Aquella noche se había decidido a bajar a la plaza y sentarse en un banco, deseosa de respirar el aire de una de esas plácidas noches de Londres, en las que todo parece estar muy lejano de todo, y la gran ciudad, solemne y silenciosa, da una idea de quietud y de soledad; la quietud y la soledad de la ciudad en que palpita la vida de millones de seres.
En aquella plaza se creía tan segura como en su propio jardín; ella había abierto la verja para penetrar en su recinto, pues sólo los moradores de las pequeñas casitas que rodean a Torrigton Square, tenían la llave de su plaza. El barrio formaba como una provincia aparte, enclavada en el centro de Londres, pero conservando su fisonomía propia, una impasibilidad de aldea inglesa en el silencio y el apartamiento.
Fue dejando pasar las horas en la placidez de su reposo. El reloj de la iglesia cercana dando once campanadas le hizo estremecerse. Era una hora inusitada para el buen pueblo trabajador y burgués en las sanas costumbres de los hogares ingleses; la hora en que sólo el gran mundo o el mundo del vicio continúa su vida callejera. Se levantó con la llave en la mano para abrir de nuevo la verja de la plaza, y se detuvo estremecida. Cerca de la salida, apoyado en la verja, de espaldas a ella, había un hombre inmóvil. Aquel hombre era él; él mismo. ¡El Perseguidor! Era un hombre vestido de gris, con una chaqueta corta como una pelliza y el cuello subido. El miedo se apoderó de Matilde; sin valor para huir, sin medios de escapar de allí, temerosa de denunciar su presencia con algún movimiento, se dejó caer lentamente sobre el césped, se agazapó en el banco y allí pasó más de una hora, transida de frío, calada de humedad, sin atreverse a mirar hacia donde estaba aquel hombre cuyo rostro jamás había visto, pero que estaba segura de reconocer en el rostro vulgar de todos los hombres que llevan altos los cuellos de las chaquetas.
Si hubiera visto a un guardia nocturno, hubiera gritado aunque se hubiese encontrado después sin poder explicar su miedo.
Al fin se atrevió a mirar, temiendo que el hombre estuviese dispuesto a saltar la verja; pero allí no había nadie, la figura obsesionante había desaparecido.
¿Existía realmente? ¿Aunque existiera, había motivo para sentir aquel temor ante todos los pobres hombres que vistiesen su vulgar ropaje de trabajadores?
No. Aquello era un desequilibrio de su soledad, tal vez una protesta de la naturaleza contra su aislamiento. Avergonzada de su debilidad, transida de frío, entró en la casa sin hacer ruido y se dirigió de puntillas a su cuarto. Al pasar frente a las habitaciones de Arahela, escuchó su acompasada respiración de dormida y los tranquilos ronquidos del coleccionador de sellos.

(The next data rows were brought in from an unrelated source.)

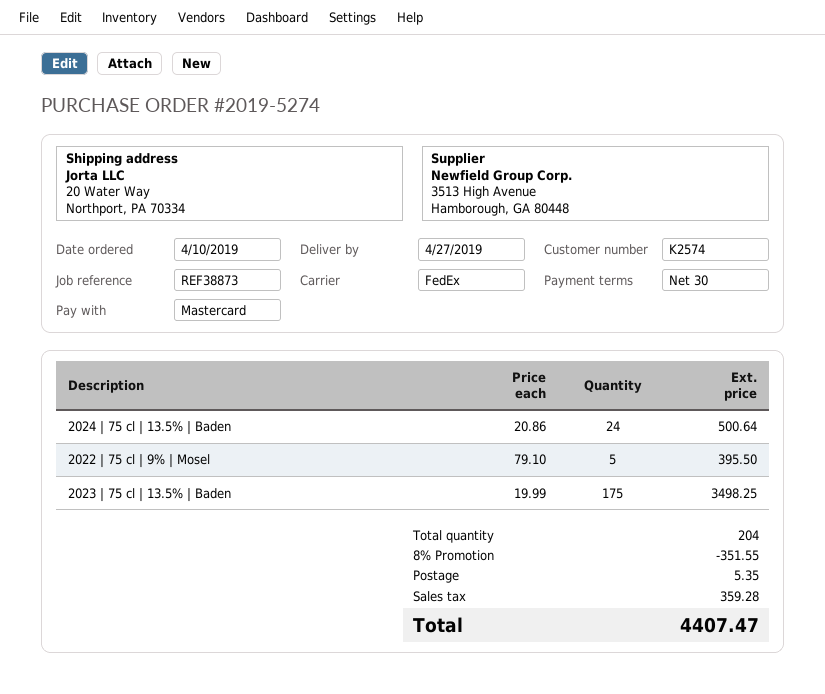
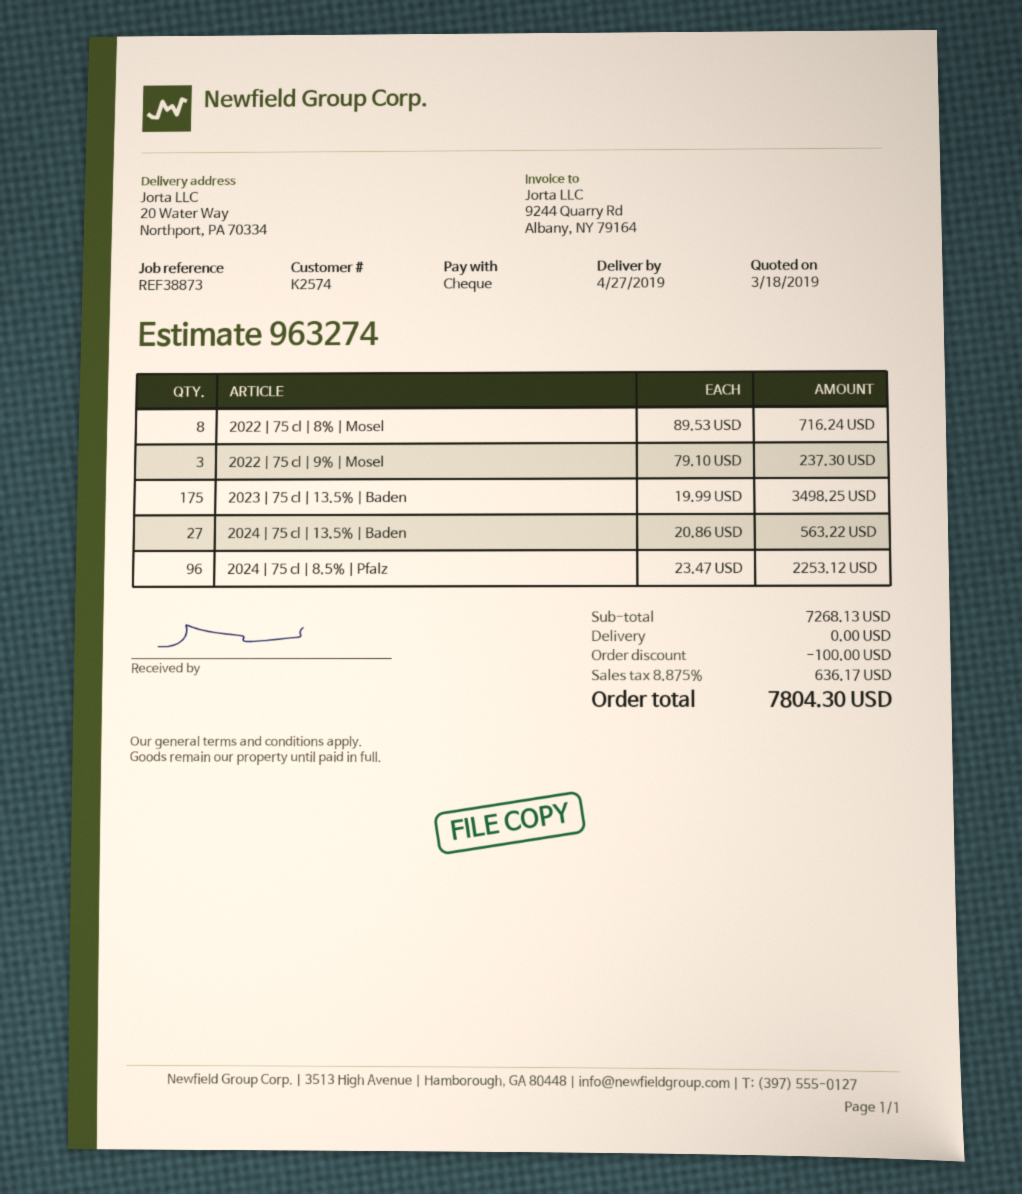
payment method: Mastercard -> cheque
2024 | 75 cl | 13.5% | Baden: 24 x 20.86 = 500.64 -> 27 x 20.86 = 563.22
2022 | 75 cl | 9% | Mosel: 5 x 79.10 = 395.50 -> 3 x 79.10 = 237.30
2022 | 75 cl | 8% | Mosel: none -> 8 x 89.53 = 716.24
2024 | 75 cl | 8.5% | Pfalz: none -> 96 x 23.47 = 2253.12
discount: 351.55 -> 100.00
shipping: 5.35 -> 0.00
tax: 359.28 -> 636.17
total: 4407.47 -> 7804.30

Sintió como envidia; a pesar de la escasa unión de los esposos, había entre ellos un lazo dulce de protección, de amparo, de consideraciones y de vida en común, que le hacía ver con más claridad lo forzado, lo anormal de su vida solitaria y estéril. Su miedo nacía de su soledad, de querer encerrarse en ella misma.
Pasó toda la noche sin dormir y a la mañana siguiente anunció su vuelta a Madrid.